# ChatLearner
![](https://img.shields.io/badge/python-3.6.2-brightgreen.svg) ![](https://img.shields.io/badge/tensorflow-1.4.0-yellowgreen.svg?sanitize=true)
A chatbot implemented in TensorFlow based on the new sequence to sequence (NMT) model, with certain rules seamlessly integrated.
**For those who are interested in chatbots in Chinese, please check [here](#chinese_chatbots).**
The core of ChatLearner (Papaya) was built on the NMT model(https://github.com/tensorflow/nmt), which has been adapted here to fit the needs of a chatbot.
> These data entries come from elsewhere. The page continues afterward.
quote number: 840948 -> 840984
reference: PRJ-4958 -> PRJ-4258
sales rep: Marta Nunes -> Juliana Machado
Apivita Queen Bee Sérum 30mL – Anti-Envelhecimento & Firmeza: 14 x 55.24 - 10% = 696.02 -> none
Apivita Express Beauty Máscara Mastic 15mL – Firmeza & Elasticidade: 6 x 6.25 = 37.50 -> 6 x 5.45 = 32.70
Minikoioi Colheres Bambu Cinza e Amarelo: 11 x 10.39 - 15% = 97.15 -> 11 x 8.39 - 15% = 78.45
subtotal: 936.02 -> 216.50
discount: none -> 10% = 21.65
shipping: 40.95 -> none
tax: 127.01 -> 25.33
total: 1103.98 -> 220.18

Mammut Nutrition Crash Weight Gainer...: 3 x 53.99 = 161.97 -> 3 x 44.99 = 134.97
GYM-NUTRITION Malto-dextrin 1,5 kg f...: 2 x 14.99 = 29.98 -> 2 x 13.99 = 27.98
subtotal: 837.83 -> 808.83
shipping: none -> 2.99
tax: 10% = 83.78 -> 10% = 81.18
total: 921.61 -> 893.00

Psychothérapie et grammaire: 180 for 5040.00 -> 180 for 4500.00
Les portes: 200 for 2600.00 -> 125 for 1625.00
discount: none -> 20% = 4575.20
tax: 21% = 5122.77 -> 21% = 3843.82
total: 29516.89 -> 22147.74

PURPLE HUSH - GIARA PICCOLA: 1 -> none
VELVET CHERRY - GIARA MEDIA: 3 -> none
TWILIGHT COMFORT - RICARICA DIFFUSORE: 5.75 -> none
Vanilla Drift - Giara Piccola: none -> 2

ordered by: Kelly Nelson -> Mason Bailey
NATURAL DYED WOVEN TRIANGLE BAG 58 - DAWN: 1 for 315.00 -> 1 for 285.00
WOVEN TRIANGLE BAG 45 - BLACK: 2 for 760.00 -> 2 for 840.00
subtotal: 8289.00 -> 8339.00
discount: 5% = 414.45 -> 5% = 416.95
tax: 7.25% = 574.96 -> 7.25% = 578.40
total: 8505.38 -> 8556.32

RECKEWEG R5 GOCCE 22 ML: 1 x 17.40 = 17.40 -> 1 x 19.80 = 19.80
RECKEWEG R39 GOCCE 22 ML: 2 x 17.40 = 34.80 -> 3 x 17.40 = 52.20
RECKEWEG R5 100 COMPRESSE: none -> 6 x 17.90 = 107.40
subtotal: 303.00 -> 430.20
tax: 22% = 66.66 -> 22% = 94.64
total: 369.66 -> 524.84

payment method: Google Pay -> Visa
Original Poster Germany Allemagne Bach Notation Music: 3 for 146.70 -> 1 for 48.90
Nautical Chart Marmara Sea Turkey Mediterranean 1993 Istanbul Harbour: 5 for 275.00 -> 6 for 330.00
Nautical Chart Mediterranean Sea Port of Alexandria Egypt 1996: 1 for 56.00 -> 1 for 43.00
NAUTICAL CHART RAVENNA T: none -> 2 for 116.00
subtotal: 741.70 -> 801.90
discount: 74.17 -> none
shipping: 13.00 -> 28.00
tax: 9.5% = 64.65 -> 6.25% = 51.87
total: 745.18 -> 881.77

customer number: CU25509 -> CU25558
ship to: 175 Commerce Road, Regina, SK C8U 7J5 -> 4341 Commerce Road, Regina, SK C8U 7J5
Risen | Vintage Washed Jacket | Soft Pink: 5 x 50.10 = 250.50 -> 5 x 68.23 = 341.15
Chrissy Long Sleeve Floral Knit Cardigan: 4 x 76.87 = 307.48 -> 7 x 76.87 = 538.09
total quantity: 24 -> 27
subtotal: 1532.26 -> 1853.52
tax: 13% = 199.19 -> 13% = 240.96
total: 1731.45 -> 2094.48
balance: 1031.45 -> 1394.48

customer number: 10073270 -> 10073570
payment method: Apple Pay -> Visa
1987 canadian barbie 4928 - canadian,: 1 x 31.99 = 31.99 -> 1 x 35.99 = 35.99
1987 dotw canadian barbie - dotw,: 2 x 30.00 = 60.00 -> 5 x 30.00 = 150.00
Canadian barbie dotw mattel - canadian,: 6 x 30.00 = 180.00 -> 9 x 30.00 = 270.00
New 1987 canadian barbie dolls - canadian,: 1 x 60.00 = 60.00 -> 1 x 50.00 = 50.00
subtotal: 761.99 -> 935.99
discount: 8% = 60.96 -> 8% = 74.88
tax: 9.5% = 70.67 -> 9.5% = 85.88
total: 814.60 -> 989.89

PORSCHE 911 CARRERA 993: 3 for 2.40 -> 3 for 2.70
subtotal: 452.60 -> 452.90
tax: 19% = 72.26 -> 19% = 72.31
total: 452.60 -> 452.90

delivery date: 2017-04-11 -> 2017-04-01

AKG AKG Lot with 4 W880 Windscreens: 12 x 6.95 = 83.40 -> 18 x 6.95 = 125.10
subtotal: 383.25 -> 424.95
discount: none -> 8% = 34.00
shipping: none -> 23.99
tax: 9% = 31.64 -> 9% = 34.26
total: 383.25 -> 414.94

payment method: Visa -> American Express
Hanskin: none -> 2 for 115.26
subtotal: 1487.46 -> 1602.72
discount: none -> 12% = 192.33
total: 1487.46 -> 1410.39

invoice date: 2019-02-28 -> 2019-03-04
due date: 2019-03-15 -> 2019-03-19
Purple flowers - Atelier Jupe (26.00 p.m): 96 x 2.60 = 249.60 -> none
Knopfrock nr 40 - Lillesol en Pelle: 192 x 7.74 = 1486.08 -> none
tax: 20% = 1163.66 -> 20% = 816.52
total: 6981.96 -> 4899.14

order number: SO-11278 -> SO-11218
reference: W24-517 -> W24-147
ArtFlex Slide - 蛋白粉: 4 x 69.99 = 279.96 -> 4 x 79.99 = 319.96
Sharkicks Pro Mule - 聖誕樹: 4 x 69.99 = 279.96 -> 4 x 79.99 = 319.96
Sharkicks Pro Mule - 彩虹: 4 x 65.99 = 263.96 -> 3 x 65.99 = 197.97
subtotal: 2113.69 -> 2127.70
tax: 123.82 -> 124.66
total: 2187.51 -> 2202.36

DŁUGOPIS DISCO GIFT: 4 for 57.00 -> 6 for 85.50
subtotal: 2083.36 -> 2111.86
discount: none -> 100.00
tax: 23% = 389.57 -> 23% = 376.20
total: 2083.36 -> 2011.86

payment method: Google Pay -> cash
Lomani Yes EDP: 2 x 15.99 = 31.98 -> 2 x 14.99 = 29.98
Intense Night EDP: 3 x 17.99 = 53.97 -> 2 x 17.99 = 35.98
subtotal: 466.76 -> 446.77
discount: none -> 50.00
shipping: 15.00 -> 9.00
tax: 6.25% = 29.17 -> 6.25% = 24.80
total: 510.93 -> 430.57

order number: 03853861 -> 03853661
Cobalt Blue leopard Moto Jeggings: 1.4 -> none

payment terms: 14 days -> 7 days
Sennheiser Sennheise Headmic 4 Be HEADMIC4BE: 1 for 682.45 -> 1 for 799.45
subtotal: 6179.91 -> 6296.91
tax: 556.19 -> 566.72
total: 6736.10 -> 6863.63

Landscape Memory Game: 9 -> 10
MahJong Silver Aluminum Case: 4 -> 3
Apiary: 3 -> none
Due to the changes made on tf.data API in TensorFlow 1.4 and many other changes since TensorFlow 1.12, this ChatLearner version only supports TF version 1.4 through 1.11.
Easy updates can be made in tokenizeddata.py file if you need to support TensorFlow 1.12.
Before starting everything else, you may want to get a feeling of how ChatLearner behaves. Take a look at the sample conversation below or [here](https://github.com/bshao001/ChatLearner/blob/master/Data/Test/responses.txt), or if you prefer to try my trained model, download it [here](https://drive.google.com/file/d/1mVWFScBHFeA7oVxQzWb8QbKfTi3TToUr/view?usp=sharing). Unzip the downloaded .rar file, and copy the Result folder into the Data folder under your project root. A vocab.txt file is also included in case I update it without updating the trained model in the future.
![](/Data/Test/chat.png)
## Highlights and Specialties:
Why do you want to spend time checking this repository? Here are some possible reasons:
1. The Papaya Data Set for training the chatbot. You can easily find tons of training data online, but you cannot find any with such high quality. See the detailed description below about the data set.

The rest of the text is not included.